Изменить размер шрифта - +

«В пыли и в чаду в низенькой комнатенке толпились удивительно буйные люди… Упруго и размашисто прыгает парень. Его вытолкнули друзья, как обычно с криком и возней, на середину. Девушка вышла позже. (Пугливым и пестрым табуном жмутся в углу женщины.) Девушка как-то величаво и легко выплыла оттуда. Дружными залпами звучат хлопки. Парень взрывается и падает… Приседая, разбрасывает, раскидывает ноги… Стремительно налетает и отскакивает… Вьется, рвется, бесится. А девушка, не обращая на него внимания, чуть покачиваясь, парит по кругу на крыльях…

Но все это быстро надоедает. А потом и вовсе делается скучно…

Я дремал. Откуда-то глухим прибоем врывается гул. Доносятся выкрики, стук, хохот. Там разнузданная и разошедшаяся молодежь разбазаривает свои силы».

Почти проповедническая суровость слышится в этой фразе. Это не стариковское брюзжание, а осуждающая интонация ровесника, уже постигнувшего и быстротечность молодости, и высокую ее цену.

Тамада приказывает отцу жениха привести на свадьбу слепого Рамазана.

«Власть у тамады неограниченная. Он диктатор. Поэтому тамаду называют еще «ханом».

Старик растерялся.

— Говорят, Рамазан болен, — возразил он осторожно.

Тамада нахмурился. Потом резко повернулся к чавушу и зарычал:

— Этот фонарь видишь?

— Вижу.

— Возьми и приведи. Айда!

Сдав палку, чавуш, на ходу накидывая шинель, скрылся за дверью».

По-прежнему отчужденно, с горьким чувством следит за всем этим рассказчик, лишь в редкие минуты сливаясь полностью с описываемой им жизнью.

«Рамазана привели сонного. Он был бледен и ежился. На руках, как единственного больного ребенка, слепой нес агач-хомуз.

Рамазан не сумел отказать просьбам чавуша. Он был послушным и робким, как и все состарившиеся музыканты. Когда, в полночь постучавшись в его мертвую саклю, чавуш грозно заявил о «почетной компании», старик встал и, слабо передвигая ногами, пошел.

…Тамада поднес Рамазану кружку водки.

— Ой, дядя, — сказал он нежно, — выпей, пожалуйста, чтоб сразу загорелось! Вот так! И закуска готова…

Рамазан жалко улыбнулся. Он зажал кружку пальцами и тихо заговорил:

— Я ведь больной, улан хороший, не могу, не делай так…

— Э, пустяки, дядя! Ты не мужчина, что ли? Какой народ просит, видишь?

И улыбнулся подмигивая. Старик, неловко и слабо перебирая пальцами, вслушивался, а мы начали уговаривать».
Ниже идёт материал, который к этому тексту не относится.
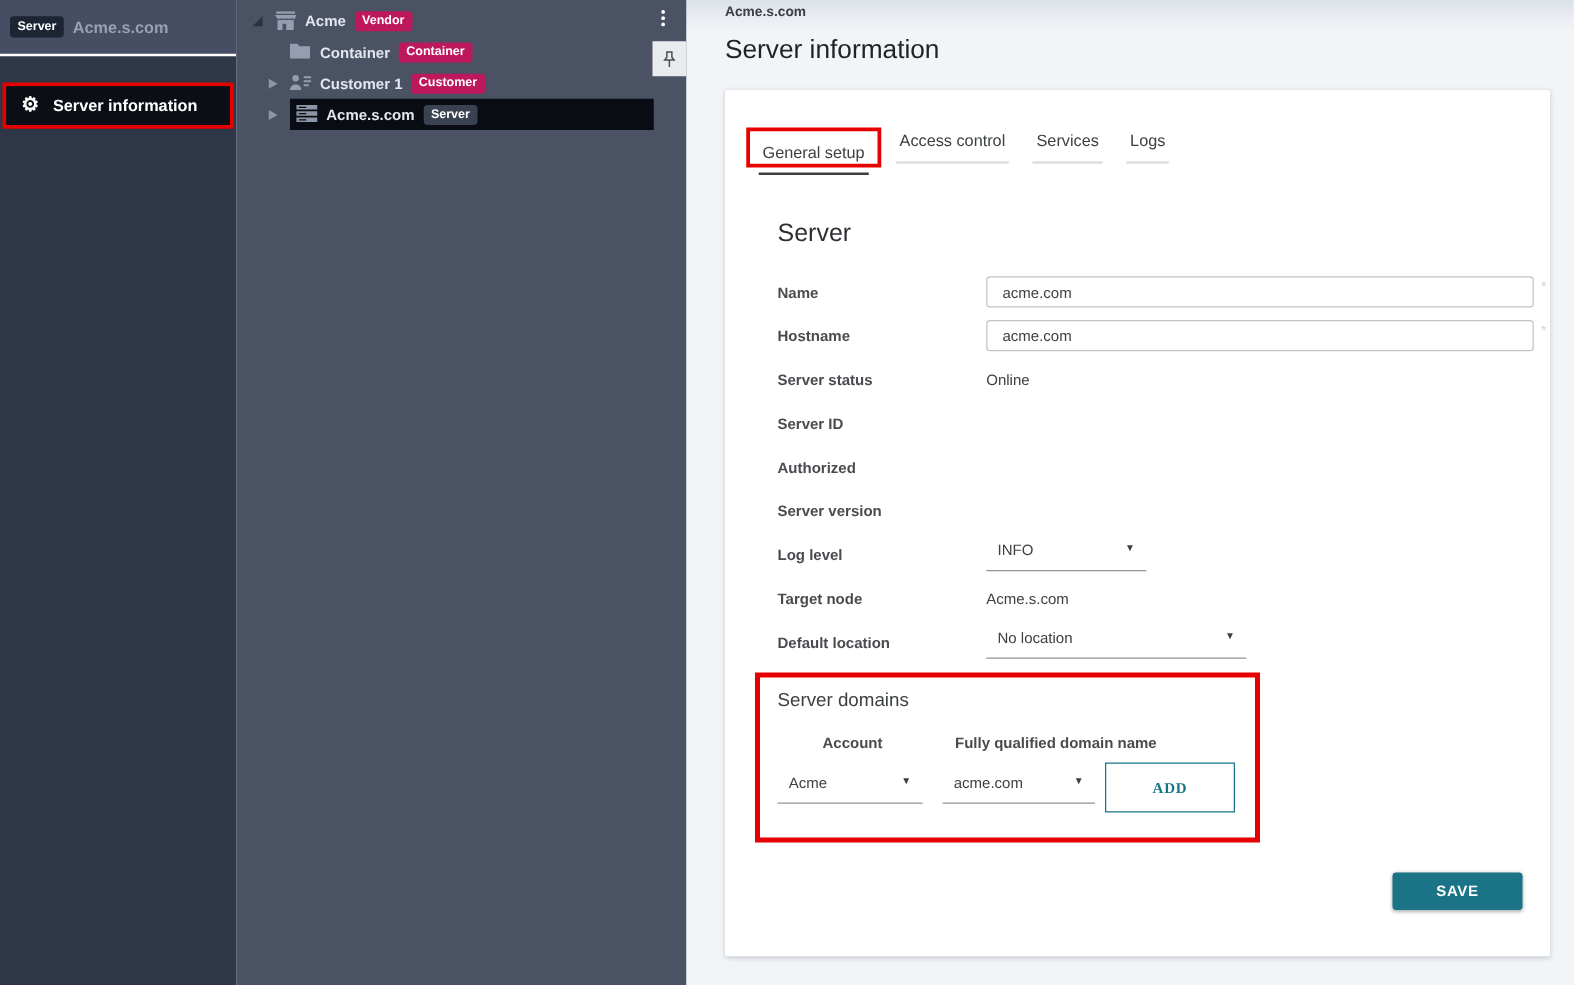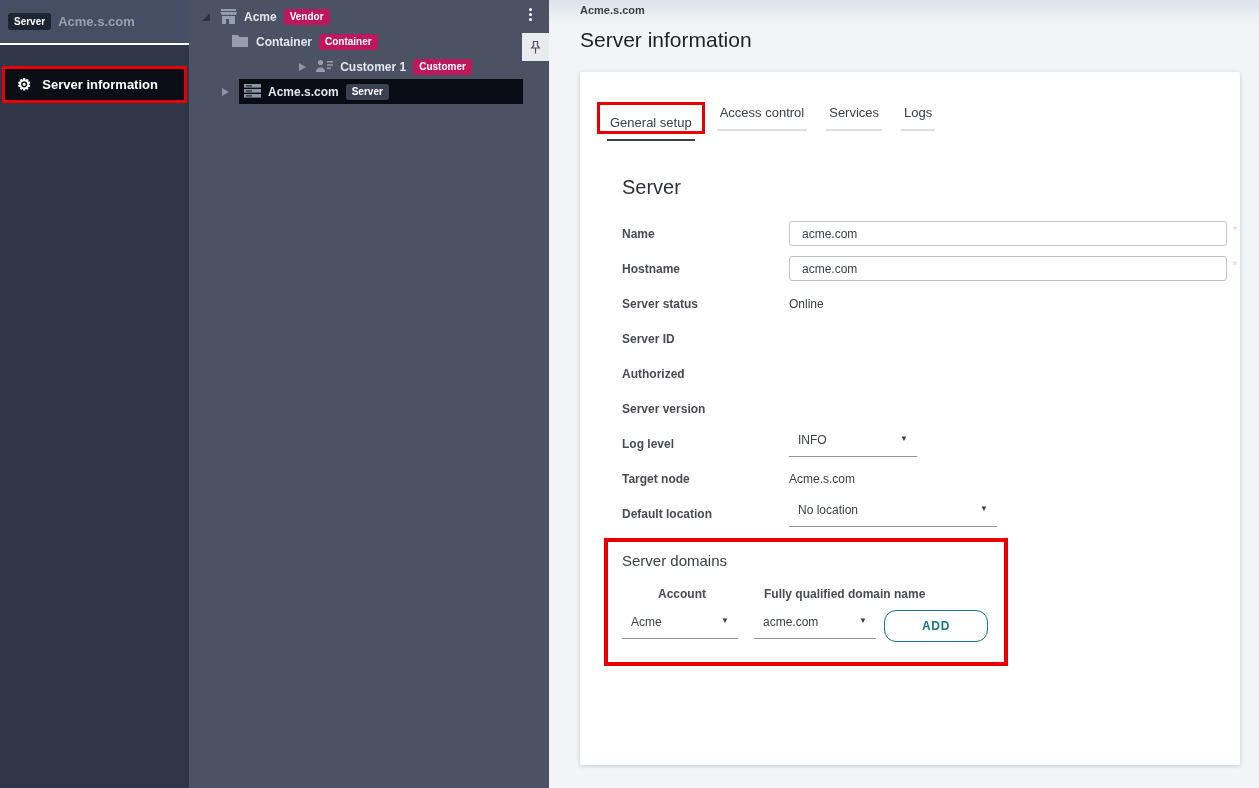--- a/index.html
+++ b/index.html
@@ -43,21 +43,21 @@
 
   
   .tree-panel {
     width: 360px; height: 788px; flex-shrink: 0;
     background: #4a5264; position: relative;
     padding-top: 4px;
     color: #e2e6ee; font-size: 12px; font-weight: bold;
   }
   .tree-row { height: 25px; display: flex; align-items: center; }
   .indent-1 { padding-left: 11px; }
-  .indent-2 { padding-left: 30px; justify-content: center; }
+  .indent-2 { padding-left: 23px; }
   .caret { width: 12px; margin-right: 8px; display: flex; justify-content: center; flex-shrink: 0; }
   .caret-exp {
     width: 0; height: 0;
     border-bottom: 8px solid #2b3242;
     border-left: 8px solid transparent;
   }
   .caret-col {
     width: 0; height: 0;
     border-left: 7px solid #8d96a8;
     border-top: 4.5px solid transparent;
@@ -157,24 +157,24 @@
     padding: 10px 0 20px 14px;
   }
   .domains-title { font-size: 15px; color: #3c4043; }
   .domains-headers { display: flex; margin-top: 18px; font-size: 12px; font-weight: bold; color: #494b4f; }
   .dom-h1 { width: 120px; text-align: center; }
   .dom-h2 { margin-left: 22px; }
   .domains-controls { display: flex; align-items: center; margin-top: 9px; }
   .domains-controls .gap16 { width: 16px; }
   .domains-controls .gap8 { width: 8px; }
   .add-btn {
-    width: 104px; height: 32px;
-    background: #fff; border: 1px solid #17758a; border-radius: 12px;
+    width: 104px; height: 40px;
+    background: #fff; border: 1px solid #17758a; border-radius: 0;
     color: #17758a; font-size: 12px; font-weight: bold; letter-spacing: 0.6px;
-    font-family: Liberation Sans, sans-serif; cursor: pointer;
+    font-family: Liberation Serif, serif; cursor: pointer;
   }
 
   
   .card-footer { margin-top: 24px; text-align: right; padding-right: 22px; }
   .save-btn {
     width: 104px; height: 30px;
     background: #1a7386; border: none; border-radius: 3px;
     color: #fff; font-size: 12px; font-weight: bold; letter-spacing: 0.6px;
     font-family: "Liberation Sans", sans-serif; cursor: pointer;
     box-shadow: 0 1px 3px rgba(0,0,0,0.3);
@@ -375,15 +375,18 @@
         <span class="gap16"></span>
         <div class="select w122">
           <span class="sel-text">acme.com</span>
           <span class="dd-arrow">▼</span>
         </div>
         <span class="gap8"></span>
         <button class="add-btn">ADD</button>
       </div>
     </div>
 
+    <div class="card-footer">
+      <button class="save-btn">SAVE</button>
+    </div>
 
   </div>
 </div>
 
 </body></html>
В этих отрывках из повести, оставшейся незаконченной, есть чрезмерная старательность некоторых описаний, слишком заметное, на глазах читателя совершающееся усилие автора поймать нужное слово («Парень взрывается и падает» — и далее). Все это почти непременные признаки работы молодого литератора, пробивающегося к своей прозе. У больших писателей они исчезают со временем, освобождая место свободно и вольно текущему повествованию. В языковой манере средних литераторов они оседают, как случайные нагромождения валунов, над которыми вода бесцельно закручивается воронками.

«Медлительно, как-то вытянуто и осторожно, как беркут, поводя головою, Рамазан, выжидая, готовился.

И вот я не заметил, как это началось. Только вдруг стало страшно и стыдно за себя почему-то. Какой-то тонкий, глухой туман заволакивал комнату. Мы молчали и думали не думая. Казалось, высекая из агач-хомуза такую теплую, нежно-отчаянную, застарелую жалобу струн, Рамазан разворачивал тягучую, дрожащую сетку и ловил в нее наши сердца…

Я почуял бьющуюся под сердцем боль…

Я не помню слов этой песни, я давно уже позабыл и удивительную музыку ее, но всегда, когда говорят мне о прошлом Дагестана, я мучительно переживаю ее незатейливое содержание.